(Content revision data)
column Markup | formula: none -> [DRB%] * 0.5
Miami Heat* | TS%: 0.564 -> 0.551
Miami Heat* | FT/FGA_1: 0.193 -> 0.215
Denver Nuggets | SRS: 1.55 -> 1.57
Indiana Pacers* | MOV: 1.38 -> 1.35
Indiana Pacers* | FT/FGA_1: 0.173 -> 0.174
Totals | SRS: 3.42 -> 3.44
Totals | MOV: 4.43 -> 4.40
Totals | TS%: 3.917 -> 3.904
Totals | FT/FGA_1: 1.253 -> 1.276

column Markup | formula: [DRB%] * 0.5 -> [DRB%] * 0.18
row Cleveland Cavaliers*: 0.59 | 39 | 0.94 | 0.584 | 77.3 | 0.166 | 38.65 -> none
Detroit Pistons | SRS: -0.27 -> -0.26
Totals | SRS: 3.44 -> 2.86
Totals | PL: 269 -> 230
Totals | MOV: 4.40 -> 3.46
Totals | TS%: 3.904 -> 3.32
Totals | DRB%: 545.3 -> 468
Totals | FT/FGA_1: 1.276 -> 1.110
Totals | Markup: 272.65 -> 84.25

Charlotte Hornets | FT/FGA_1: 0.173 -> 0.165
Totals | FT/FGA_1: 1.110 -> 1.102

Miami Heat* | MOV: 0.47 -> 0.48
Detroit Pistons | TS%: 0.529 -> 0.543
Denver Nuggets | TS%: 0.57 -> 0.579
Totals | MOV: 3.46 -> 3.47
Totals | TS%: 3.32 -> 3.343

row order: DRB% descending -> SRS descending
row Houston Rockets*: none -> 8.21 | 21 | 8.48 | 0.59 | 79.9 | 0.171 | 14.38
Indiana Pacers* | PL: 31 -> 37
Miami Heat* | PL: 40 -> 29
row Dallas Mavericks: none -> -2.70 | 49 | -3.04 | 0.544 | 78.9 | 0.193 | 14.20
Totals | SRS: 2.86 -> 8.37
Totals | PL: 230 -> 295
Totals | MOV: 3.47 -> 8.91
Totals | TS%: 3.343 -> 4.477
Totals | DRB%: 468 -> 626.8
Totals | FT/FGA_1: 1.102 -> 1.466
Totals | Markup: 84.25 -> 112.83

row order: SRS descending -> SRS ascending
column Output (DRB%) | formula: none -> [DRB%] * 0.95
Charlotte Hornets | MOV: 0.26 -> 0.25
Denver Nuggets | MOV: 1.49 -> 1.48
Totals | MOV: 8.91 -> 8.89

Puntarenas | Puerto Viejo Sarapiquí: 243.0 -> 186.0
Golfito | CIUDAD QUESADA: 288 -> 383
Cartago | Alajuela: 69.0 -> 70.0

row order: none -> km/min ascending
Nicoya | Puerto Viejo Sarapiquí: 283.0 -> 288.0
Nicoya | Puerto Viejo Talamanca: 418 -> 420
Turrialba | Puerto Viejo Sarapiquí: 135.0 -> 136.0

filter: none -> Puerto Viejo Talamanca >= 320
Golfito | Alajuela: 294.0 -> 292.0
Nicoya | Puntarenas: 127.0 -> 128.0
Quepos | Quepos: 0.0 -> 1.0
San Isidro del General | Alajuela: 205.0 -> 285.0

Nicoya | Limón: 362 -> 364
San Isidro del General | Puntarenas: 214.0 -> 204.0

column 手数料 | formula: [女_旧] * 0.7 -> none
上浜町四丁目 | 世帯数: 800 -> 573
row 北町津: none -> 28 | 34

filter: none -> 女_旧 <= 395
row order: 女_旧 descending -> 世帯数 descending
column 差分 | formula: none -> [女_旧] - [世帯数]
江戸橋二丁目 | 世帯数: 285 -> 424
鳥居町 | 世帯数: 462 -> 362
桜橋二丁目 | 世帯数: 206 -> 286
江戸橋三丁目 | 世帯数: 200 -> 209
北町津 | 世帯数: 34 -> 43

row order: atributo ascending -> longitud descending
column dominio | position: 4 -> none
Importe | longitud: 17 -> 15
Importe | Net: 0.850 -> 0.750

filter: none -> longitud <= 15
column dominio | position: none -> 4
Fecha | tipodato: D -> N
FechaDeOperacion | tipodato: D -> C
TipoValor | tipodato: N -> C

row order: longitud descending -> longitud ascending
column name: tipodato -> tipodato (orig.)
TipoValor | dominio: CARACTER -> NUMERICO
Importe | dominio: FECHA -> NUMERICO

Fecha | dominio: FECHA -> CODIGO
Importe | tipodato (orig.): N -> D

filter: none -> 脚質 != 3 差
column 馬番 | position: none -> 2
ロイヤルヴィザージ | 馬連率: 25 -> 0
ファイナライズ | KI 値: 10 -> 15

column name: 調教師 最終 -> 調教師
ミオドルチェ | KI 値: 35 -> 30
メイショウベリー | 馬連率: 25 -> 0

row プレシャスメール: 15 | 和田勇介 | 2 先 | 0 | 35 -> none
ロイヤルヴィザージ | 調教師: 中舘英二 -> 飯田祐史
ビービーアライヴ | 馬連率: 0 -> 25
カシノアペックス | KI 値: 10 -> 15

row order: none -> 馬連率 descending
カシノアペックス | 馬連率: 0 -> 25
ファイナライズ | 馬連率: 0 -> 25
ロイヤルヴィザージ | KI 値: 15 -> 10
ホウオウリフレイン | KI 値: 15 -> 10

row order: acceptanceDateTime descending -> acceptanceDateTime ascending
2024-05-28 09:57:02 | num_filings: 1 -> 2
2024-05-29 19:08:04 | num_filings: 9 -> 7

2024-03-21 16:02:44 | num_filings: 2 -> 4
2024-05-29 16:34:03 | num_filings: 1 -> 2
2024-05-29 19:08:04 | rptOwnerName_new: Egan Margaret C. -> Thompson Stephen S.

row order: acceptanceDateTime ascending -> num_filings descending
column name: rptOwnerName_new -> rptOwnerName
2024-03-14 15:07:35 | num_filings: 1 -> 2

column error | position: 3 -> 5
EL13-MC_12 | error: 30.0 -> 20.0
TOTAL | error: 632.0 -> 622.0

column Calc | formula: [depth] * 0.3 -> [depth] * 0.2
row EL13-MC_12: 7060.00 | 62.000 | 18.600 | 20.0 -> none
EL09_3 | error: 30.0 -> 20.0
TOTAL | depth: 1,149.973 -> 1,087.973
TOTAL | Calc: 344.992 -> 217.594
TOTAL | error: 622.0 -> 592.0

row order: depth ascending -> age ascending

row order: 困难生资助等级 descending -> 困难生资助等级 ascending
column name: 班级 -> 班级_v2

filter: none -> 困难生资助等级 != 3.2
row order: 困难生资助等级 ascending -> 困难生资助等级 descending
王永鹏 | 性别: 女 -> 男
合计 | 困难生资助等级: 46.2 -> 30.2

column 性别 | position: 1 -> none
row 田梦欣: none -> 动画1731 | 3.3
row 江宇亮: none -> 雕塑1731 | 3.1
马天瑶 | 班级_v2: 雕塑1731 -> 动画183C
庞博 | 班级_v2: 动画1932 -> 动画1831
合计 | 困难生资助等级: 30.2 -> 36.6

- EXERCISE REQUIREMENTS: Without dropping a single line, output the records above exactly.

- REPLY TO THE TASK:
column Markup | formula: none -> [DRB%] * 0.5
Miami Heat* | TS%: 0.564 -> 0.551
Miami Heat* | FT/FGA_1: 0.193 -> 0.215
Denver Nuggets | SRS: 1.55 -> 1.57
Indiana Pacers* | MOV: 1.38 -> 1.35
Indiana Pacers* | FT/FGA_1: 0.173 -> 0.174
Totals | SRS: 3.42 -> 3.44
Totals | MOV: 4.43 -> 4.40
Totals | TS%: 3.917 -> 3.904
Totals | FT/FGA_1: 1.253 -> 1.276

column Markup | formula: [DRB%] * 0.5 -> [DRB%] * 0.18
row Cleveland Cavaliers*: 0.59 | 39 | 0.94 | 0.584 | 77.3 | 0.166 | 38.65 -> none
Detroit Pistons | SRS: -0.27 -> -0.26
Totals | SRS: 3.44 -> 2.86
Totals | PL: 269 -> 230
Totals | MOV: 4.40 -> 3.46
Totals | TS%: 3.904 -> 3.32
Totals | DRB%: 545.3 -> 468
Totals | FT/FGA_1: 1.276 -> 1.110
Totals | Markup: 272.65 -> 84.25

Charlotte Hornets | FT/FGA_1: 0.173 -> 0.165
Totals | FT/FGA_1: 1.110 -> 1.102

Miami Heat* | MOV: 0.47 -> 0.48
Detroit Pistons | TS%: 0.529 -> 0.543
Denver Nuggets | TS%: 0.57 -> 0.579
Totals | MOV: 3.46 -> 3.47
Totals | TS%: 3.32 -> 3.343

row order: DRB% descending -> SRS descending
row Houston Rockets*: none -> 8.21 | 21 | 8.48 | 0.59 | 79.9 | 0.171 | 14.38
Indiana Pacers* | PL: 31 -> 37
Miami Heat* | PL: 40 -> 29
row Dallas Mavericks: none -> -2.70 | 49 | -3.04 | 0.544 | 78.9 | 0.193 | 14.20
Totals | SRS: 2.86 -> 8.37
Totals | PL: 230 -> 295
Totals | MOV: 3.47 -> 8.91
Totals | TS%: 3.343 -> 4.477
Totals | DRB%: 468 -> 626.8
Totals | FT/FGA_1: 1.102 -> 1.466
Totals | Markup: 84.25 -> 112.83

row order: SRS descending -> SRS ascending
column Output (DRB%) | formula: none -> [DRB%] * 0.95
Charlotte Hornets | MOV: 0.26 -> 0.25
Denver Nuggets | MOV: 1.49 -> 1.48
Totals | MOV: 8.91 -> 8.89

Puntarenas | Puerto Viejo Sarapiquí: 243.0 -> 186.0
Golfito | CIUDAD QUESADA: 288 -> 383
Cartago | Alajuela: 69.0 -> 70.0

row order: none -> km/min ascending
Nicoya | Puerto Viejo Sarapiquí: 283.0 -> 288.0
Nicoya | Puerto Viejo Talamanca: 418 -> 420
Turrialba | Puerto Viejo Sarapiquí: 135.0 -> 136.0

filter: none -> Puerto Viejo Talamanca >= 320
Golfito | Alajuela: 294.0 -> 292.0
Nicoya | Puntarenas: 127.0 -> 128.0
Quepos | Quepos: 0.0 -> 1.0
San Isidro del General | Alajuela: 205.0 -> 285.0

Nicoya | Limón: 362 -> 364
San Isidro del General | Puntarenas: 214.0 -> 204.0

column 手数料 | formula: [女_旧] * 0.7 -> none
上浜町四丁目 | 世帯数: 800 -> 573
row 北町津: none -> 28 | 34

filter: none -> 女_旧 <= 395
row order: 女_旧 descending -> 世帯数 descending
column 差分 | formula: none -> [女_旧] - [世帯数]
江戸橋二丁目 | 世帯数: 285 -> 424
鳥居町 | 世帯数: 462 -> 362
桜橋二丁目 | 世帯数: 206 -> 286
江戸橋三丁目 | 世帯数: 200 -> 209
北町津 | 世帯数: 34 -> 43

row order: atributo ascending -> longitud descending
column dominio | position: 4 -> none
Importe | longitud: 17 -> 15
Importe | Net: 0.850 -> 0.750

filter: none -> longitud <= 15
column dominio | position: none -> 4
Fecha | tipodato: D -> N
FechaDeOperacion | tipodato: D -> C
TipoValor | tipodato: N -> C

row order: longitud descending -> longitud ascending
column name: tipodato -> tipodato (orig.)
TipoValor | dominio: CARACTER -> NUMERICO
Importe | dominio: FECHA -> NUMERICO

Fecha | dominio: FECHA -> CODIGO
Importe | tipodato (orig.): N -> D

filter: none -> 脚質 != 3 差
column 馬番 | position: none -> 2
ロイヤルヴィザージ | 馬連率: 25 -> 0
ファイナライズ | KI 値: 10 -> 15

column name: 調教師 最終 -> 調教師
ミオドルチェ | KI 値: 35 -> 30
メイショウベリー | 馬連率: 25 -> 0

row プレシャスメール: 15 | 和田勇介 | 2 先 | 0 | 35 -> none
ロイヤルヴィザージ | 調教師: 中舘英二 -> 飯田祐史
ビービーアライヴ | 馬連率: 0 -> 25
カシノアペックス | KI 値: 10 -> 15

row order: none -> 馬連率 descending
カシノアペックス | 馬連率: 0 -> 25
ファイナライズ | 馬連率: 0 -> 25
ロイヤルヴィザージ | KI 値: 15 -> 10
ホウオウリフレイン | KI 値: 15 -> 10

row order: acceptanceDateTime descending -> acceptanceDateTime ascending
2024-05-28 09:57:02 | num_filings: 1 -> 2
2024-05-29 19:08:04 | num_filings: 9 -> 7

2024-03-21 16:02:44 | num_filings: 2 -> 4
2024-05-29 16:34:03 | num_filings: 1 -> 2
2024-05-29 19:08:04 | rptOwnerName_new: Egan Margaret C. -> Thompson Stephen S.

row order: acceptanceDateTime ascending -> num_filings descending
column name: rptOwnerName_new -> rptOwnerName
2024-03-14 15:07:35 | num_filings: 1 -> 2

column error | position: 3 -> 5
EL13-MC_12 | error: 30.0 -> 20.0
TOTAL | error: 632.0 -> 622.0

column Calc | formula: [depth] * 0.3 -> [depth] * 0.2
row EL13-MC_12: 7060.00 | 62.000 | 18.600 | 20.0 -> none
EL09_3 | error: 30.0 -> 20.0
TOTAL | depth: 1,149.973 -> 1,087.973
TOTAL | Calc: 344.992 -> 217.594
TOTAL | error: 622.0 -> 592.0

row order: depth ascending -> age ascending

row order: 困难生资助等级 descending -> 困难生资助等级 ascending
column name: 班级 -> 班级_v2

filter: none -> 困难生资助等级 != 3.2
row order: 困难生资助等级 ascending -> 困难生资助等级 descending
王永鹏 | 性别: 女 -> 男
合计 | 困难生资助等级: 46.2 -> 30.2

column 性别 | position: 1 -> none
row 田梦欣: none -> 动画1731 | 3.3
row 江宇亮: none -> 雕塑1731 | 3.1
马天瑶 | 班级_v2: 雕塑1731 -> 动画183C
庞博 | 班级_v2: 动画1932 -> 动画1831
合计 | 困难生资助等级: 30.2 -> 36.6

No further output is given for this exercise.